Like Snapchat or Instagram Stories, the videos are tappable and will only appear for a limited amount of time (seven days, according to a LinkedIn spokesperson). Unlike Instagram or Snapchat, though, each individual video can be up to 45 seconds — significant longer than the usual 10-second time limit.

The feature has been launching slowly over the past month, but will be available to all college students in the U.S. soon, according to the company. It’s not clear if LinkedIn has plans to expand it beyond university students or to bring it to schools in other countries.

LinkedIn's version of Stories will appear under the heading 'Student Voices.'

LinkedIn’s version of Stories will appear under the heading ‘Student Voices.’

Image: linkedin

But it appears to be aimed at getting more younger users engaged with the professional networking site.
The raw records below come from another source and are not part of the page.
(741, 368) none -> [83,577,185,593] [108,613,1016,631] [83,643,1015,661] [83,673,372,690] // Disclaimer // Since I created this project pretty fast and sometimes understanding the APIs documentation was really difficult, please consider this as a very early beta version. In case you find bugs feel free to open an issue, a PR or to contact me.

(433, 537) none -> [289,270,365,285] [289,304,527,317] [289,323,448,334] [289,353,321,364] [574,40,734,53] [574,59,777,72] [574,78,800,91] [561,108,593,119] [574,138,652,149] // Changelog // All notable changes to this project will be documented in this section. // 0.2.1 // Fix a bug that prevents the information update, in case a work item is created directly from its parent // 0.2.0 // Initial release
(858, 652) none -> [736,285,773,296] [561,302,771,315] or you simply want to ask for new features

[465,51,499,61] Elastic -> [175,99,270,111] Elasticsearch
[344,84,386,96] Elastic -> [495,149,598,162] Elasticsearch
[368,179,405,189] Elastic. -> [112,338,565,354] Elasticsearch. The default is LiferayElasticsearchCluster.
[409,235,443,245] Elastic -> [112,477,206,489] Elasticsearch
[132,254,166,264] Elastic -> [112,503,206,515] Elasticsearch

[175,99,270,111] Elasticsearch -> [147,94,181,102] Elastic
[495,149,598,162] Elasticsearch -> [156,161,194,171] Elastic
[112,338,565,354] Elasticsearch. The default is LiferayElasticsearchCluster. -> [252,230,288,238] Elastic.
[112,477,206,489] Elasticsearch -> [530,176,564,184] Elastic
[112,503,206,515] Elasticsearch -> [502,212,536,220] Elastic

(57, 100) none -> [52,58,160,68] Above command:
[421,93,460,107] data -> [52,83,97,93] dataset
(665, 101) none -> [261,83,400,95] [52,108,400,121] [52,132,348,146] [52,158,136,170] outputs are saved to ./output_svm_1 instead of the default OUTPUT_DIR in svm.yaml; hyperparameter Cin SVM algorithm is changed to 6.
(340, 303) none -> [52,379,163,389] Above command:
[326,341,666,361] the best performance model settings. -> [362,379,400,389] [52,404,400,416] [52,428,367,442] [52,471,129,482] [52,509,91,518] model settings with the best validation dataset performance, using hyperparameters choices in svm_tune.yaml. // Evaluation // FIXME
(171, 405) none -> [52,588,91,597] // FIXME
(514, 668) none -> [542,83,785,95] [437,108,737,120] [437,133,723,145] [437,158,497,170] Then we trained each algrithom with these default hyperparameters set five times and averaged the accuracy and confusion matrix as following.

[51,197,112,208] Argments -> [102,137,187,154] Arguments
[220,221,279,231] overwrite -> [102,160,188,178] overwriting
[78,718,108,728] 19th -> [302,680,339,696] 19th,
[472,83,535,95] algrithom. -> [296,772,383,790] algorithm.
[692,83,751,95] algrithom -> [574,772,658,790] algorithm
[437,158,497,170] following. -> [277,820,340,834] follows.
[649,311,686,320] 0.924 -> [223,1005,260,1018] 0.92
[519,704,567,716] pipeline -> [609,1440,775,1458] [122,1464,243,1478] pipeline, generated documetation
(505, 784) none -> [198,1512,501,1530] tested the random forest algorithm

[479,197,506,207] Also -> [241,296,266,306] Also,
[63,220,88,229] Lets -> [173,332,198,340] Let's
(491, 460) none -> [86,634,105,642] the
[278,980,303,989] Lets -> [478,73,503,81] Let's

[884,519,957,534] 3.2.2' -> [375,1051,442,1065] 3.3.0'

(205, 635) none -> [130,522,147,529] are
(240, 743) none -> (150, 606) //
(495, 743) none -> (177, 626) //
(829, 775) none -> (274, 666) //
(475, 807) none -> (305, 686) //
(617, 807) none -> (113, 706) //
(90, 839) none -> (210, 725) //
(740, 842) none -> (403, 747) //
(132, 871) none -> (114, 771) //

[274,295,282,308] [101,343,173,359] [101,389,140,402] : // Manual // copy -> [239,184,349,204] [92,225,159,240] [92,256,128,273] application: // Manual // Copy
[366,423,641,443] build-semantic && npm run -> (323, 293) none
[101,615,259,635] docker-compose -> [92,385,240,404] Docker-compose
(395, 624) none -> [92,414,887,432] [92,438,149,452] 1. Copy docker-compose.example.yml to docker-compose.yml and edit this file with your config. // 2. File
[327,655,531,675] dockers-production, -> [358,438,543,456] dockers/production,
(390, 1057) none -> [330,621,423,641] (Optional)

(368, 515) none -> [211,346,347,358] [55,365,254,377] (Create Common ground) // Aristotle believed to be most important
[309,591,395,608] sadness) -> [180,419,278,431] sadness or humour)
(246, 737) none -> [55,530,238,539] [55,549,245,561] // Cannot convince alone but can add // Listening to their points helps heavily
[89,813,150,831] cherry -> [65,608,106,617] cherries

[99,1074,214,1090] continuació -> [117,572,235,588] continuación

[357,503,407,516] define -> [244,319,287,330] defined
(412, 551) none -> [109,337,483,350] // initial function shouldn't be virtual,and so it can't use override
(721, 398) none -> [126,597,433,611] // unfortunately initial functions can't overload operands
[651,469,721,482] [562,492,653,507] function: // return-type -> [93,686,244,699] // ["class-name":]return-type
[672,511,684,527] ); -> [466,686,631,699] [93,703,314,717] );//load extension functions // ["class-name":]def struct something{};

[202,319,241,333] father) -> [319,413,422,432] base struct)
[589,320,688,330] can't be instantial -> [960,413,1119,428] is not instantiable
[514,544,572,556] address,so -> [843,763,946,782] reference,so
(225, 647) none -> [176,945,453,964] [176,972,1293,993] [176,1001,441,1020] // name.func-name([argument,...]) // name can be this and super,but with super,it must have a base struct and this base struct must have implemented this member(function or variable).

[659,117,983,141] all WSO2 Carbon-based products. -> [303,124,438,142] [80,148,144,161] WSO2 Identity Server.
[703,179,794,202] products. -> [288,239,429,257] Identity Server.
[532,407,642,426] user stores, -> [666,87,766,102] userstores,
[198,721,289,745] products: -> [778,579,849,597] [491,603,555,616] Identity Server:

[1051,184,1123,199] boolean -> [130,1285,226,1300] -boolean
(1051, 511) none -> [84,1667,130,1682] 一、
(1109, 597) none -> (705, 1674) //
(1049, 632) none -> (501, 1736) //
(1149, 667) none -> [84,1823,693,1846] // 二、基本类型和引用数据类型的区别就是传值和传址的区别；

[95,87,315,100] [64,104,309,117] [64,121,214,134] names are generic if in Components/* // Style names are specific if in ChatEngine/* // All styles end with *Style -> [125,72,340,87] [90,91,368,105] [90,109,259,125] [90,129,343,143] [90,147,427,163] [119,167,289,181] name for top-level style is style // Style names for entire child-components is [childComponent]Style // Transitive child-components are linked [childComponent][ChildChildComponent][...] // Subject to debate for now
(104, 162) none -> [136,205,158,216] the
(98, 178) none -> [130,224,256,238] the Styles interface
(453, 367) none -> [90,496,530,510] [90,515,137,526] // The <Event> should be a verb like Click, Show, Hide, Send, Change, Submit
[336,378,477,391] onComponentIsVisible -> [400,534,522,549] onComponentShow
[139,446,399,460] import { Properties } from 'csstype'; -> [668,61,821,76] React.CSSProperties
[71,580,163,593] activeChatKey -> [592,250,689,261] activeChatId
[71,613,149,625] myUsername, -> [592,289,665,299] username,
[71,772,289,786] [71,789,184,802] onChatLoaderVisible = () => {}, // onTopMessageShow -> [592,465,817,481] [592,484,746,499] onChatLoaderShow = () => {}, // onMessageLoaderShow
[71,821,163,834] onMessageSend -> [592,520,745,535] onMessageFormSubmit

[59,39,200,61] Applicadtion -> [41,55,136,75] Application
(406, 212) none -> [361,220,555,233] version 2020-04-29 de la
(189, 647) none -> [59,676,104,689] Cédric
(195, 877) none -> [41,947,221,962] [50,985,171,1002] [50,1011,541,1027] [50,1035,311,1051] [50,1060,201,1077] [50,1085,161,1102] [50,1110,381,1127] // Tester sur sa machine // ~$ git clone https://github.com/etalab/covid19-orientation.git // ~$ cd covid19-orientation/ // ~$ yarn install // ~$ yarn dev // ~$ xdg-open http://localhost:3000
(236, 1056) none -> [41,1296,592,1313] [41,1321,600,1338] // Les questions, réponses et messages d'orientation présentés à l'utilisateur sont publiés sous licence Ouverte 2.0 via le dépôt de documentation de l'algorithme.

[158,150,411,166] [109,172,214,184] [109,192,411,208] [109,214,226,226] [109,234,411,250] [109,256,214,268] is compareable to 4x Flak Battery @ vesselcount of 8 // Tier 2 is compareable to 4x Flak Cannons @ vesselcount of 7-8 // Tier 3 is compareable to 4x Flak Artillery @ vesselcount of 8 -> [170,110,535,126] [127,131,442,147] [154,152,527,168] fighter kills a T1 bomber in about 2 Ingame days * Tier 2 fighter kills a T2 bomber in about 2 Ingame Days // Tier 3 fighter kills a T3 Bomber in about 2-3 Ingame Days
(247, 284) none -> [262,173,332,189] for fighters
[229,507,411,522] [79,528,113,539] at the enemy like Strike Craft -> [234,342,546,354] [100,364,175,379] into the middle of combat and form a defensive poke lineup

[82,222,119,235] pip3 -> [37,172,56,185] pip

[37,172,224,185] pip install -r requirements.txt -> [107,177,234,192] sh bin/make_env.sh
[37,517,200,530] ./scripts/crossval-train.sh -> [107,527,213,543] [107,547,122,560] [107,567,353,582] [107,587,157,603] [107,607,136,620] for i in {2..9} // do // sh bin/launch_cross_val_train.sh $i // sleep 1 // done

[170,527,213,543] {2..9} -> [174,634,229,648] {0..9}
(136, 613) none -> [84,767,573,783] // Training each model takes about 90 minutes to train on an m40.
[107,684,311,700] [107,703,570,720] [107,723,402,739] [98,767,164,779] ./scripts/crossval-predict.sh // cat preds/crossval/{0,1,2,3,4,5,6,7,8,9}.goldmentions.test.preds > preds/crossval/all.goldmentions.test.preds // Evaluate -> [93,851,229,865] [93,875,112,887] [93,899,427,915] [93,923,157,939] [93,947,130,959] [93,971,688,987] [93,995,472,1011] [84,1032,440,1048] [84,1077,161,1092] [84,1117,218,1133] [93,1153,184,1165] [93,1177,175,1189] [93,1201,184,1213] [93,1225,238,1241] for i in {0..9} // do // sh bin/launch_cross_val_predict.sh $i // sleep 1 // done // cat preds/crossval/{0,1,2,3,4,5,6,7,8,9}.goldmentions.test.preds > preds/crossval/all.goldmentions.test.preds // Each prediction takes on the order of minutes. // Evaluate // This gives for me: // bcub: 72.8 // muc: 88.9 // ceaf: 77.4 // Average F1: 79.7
LinkedIn may not be as alluring to college students, who may not be ready to start their professional careers yet. 

And while adding Stories to the service is unlikely to make it as popular as Snapchat or LinkedIn, it could help students relate to the service better. Google gave a similar explanation earlier this year as its reasoning behind adopting the Stories format in search.

It’s also not the first time LinkedIn has experimented with features that look more like those of Facebook or Snapchat. The company has also experimented with Snapchat-style location filters for people to use at live events. The service also recently added a new events feature for its members to organize IRL meet-ups.